I am thrilled by the depth of history-making moments in MCCSF heritage. As we celebrate our 44th birthday, I offer a glimpse into some of our many groundbreaking efforts. We were the first, or one of the first, UFMCC congregations, ever to:

• use inclusive language in worship services–including our hymns–in the 1970s.
• have a “prison ministry” in the 1970s at Atascadero State Hospital and California Men’s Colony.
• be a “mission church” establishing mission churches and new church starts (membership under 35) in Oakland, Stockton, San Jose, Hayward, Monterey, and San Luis Obispo.
• have a ministry of putting flyers in bars and bathhouse inviting patrons to come to our worship services (as in “bring a trick to Church!”)
• be a “teaching church” for deacons and our staff clergy and clergy interns who would go on to pastor churches throughout the UFMCC.
• purchase our own building (June 1979); also the first LGBTQ organization in the city of San Francisco to do so.
• create, model, and mentor HIV/AIDS ministries (beginning in 1986), including support groups and compassionate care (including one Sunday each month dedicated to an evening AIDS healing service).

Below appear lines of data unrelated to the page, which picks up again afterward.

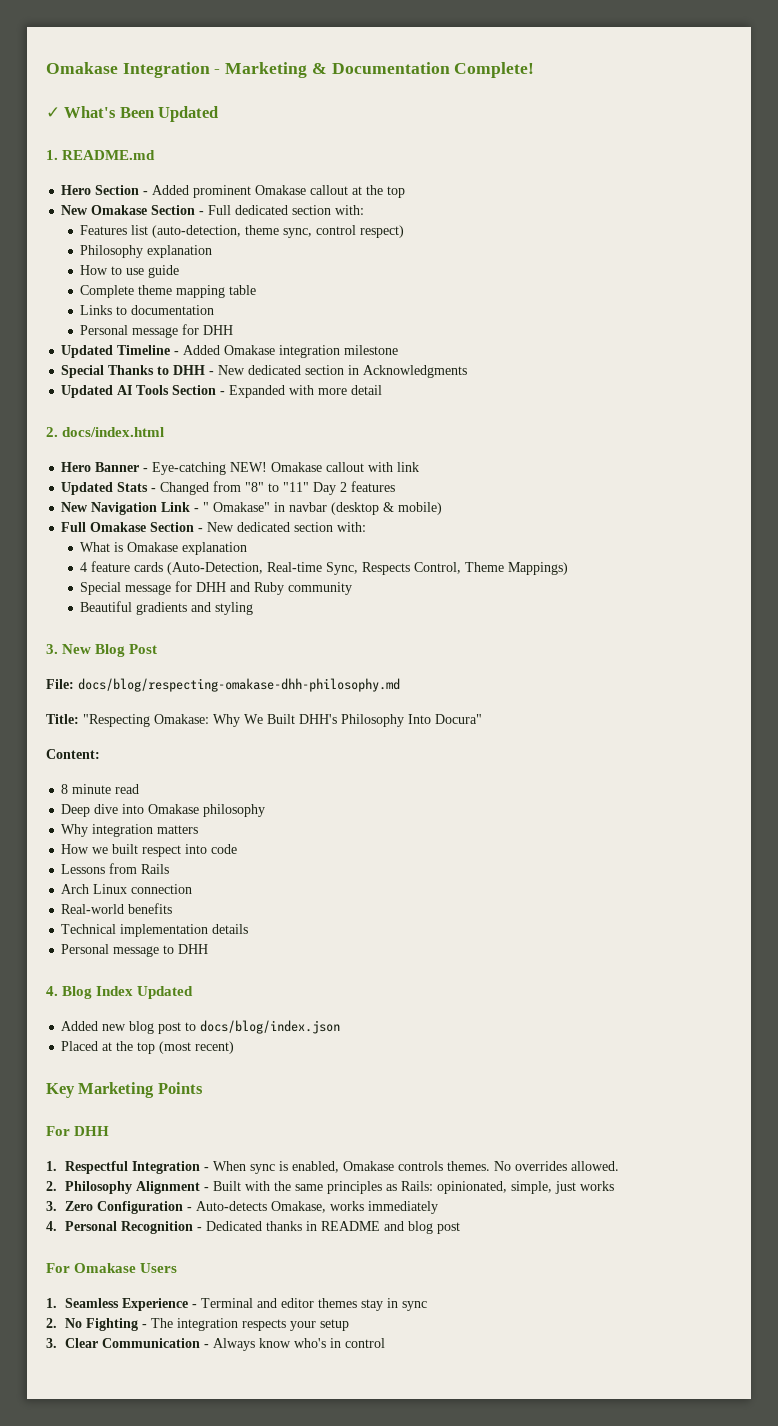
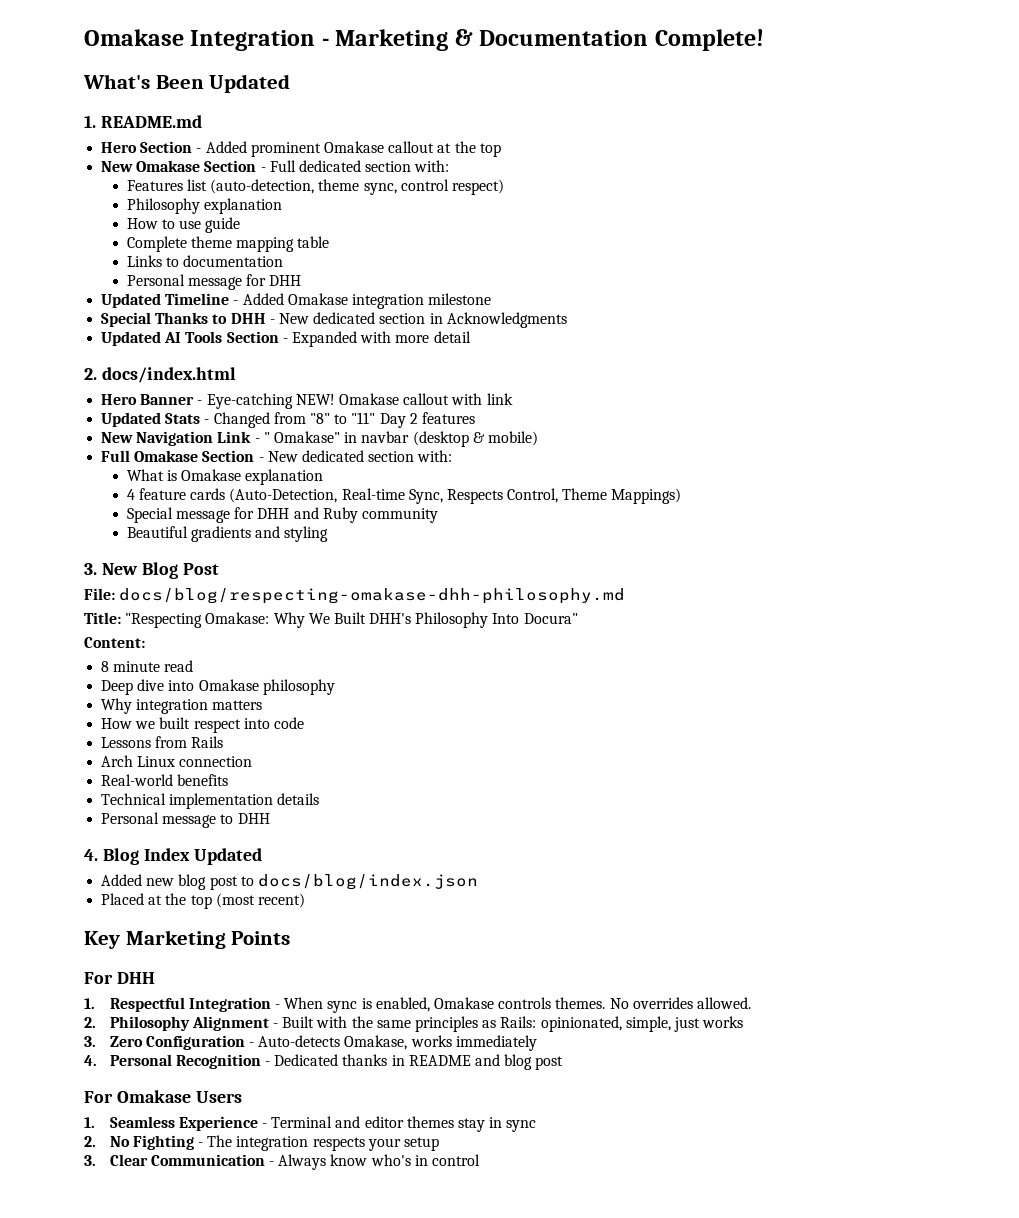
- ✓ What's Been Updated
+ What's Been Updated

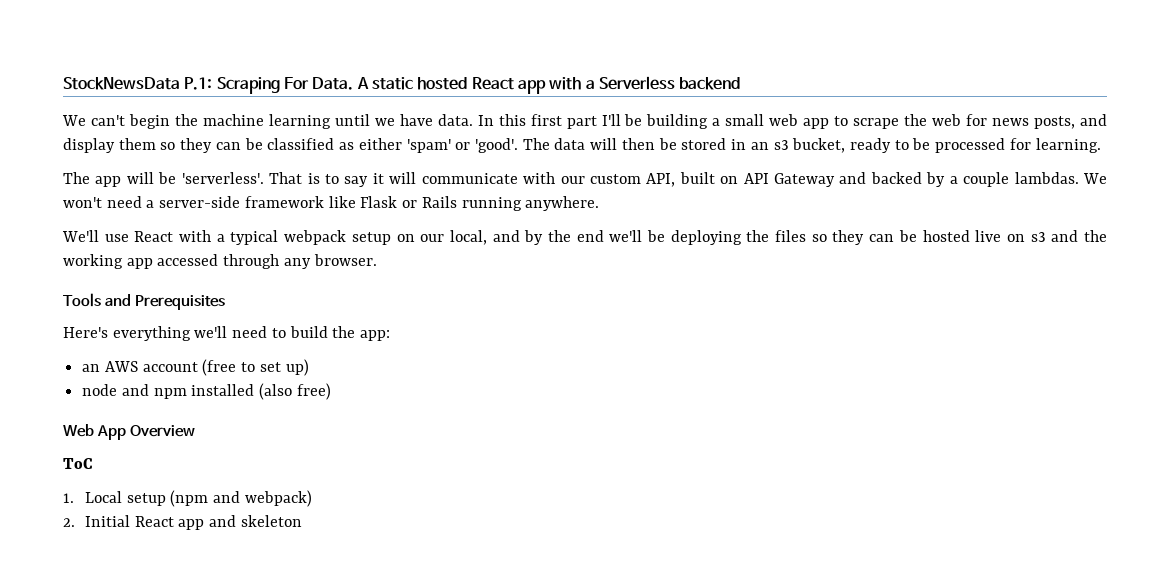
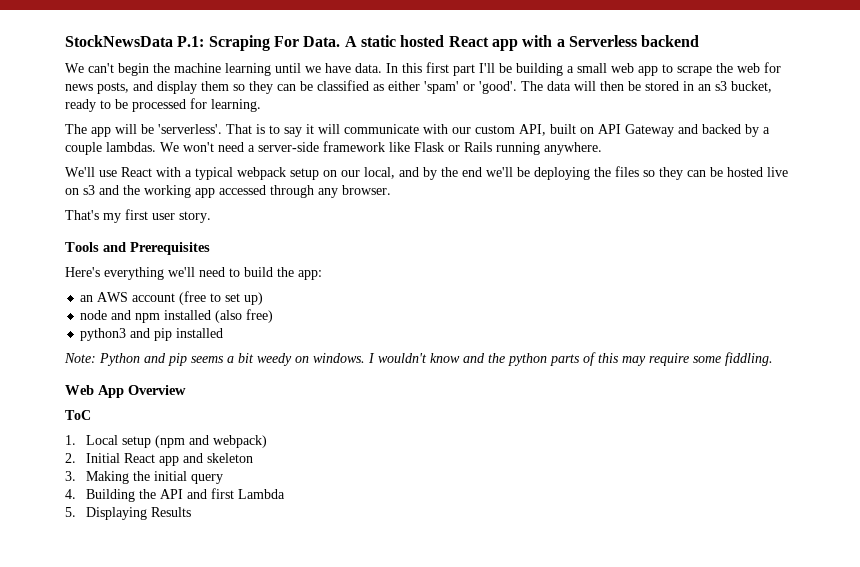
+ That's my first user story.
+ python3 and pip installed
+ Note: Python and pip seems a bit weedy on windows. I wouldn't know and the python parts of this may require some fiddling.
+ 3. Making the initial query
+ 4. Building the API and first Lambda
+ 5. Displaying Results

• introduce the “God/Goddess of Many Names” and the feminine divine into our worship services — along with Womenspirit and Solstice and Wicca services in the 1990s.
• live into its vision of what it means to be “social justice church” starting in 1997 with the Simply Supper meal program.
• have a Read Aloud program for grades K through 5 at a neighborhood school (Harvey Milk Civil Rights Academy) that continues to this day.
• to initially host and provide rehearsal space for the Singers of the Street choir for the homeless and their allies.

I want to thank Lynn Jordan for his living memory and archiving of MCCSF history, and Maureen Bogues for her editing assistance.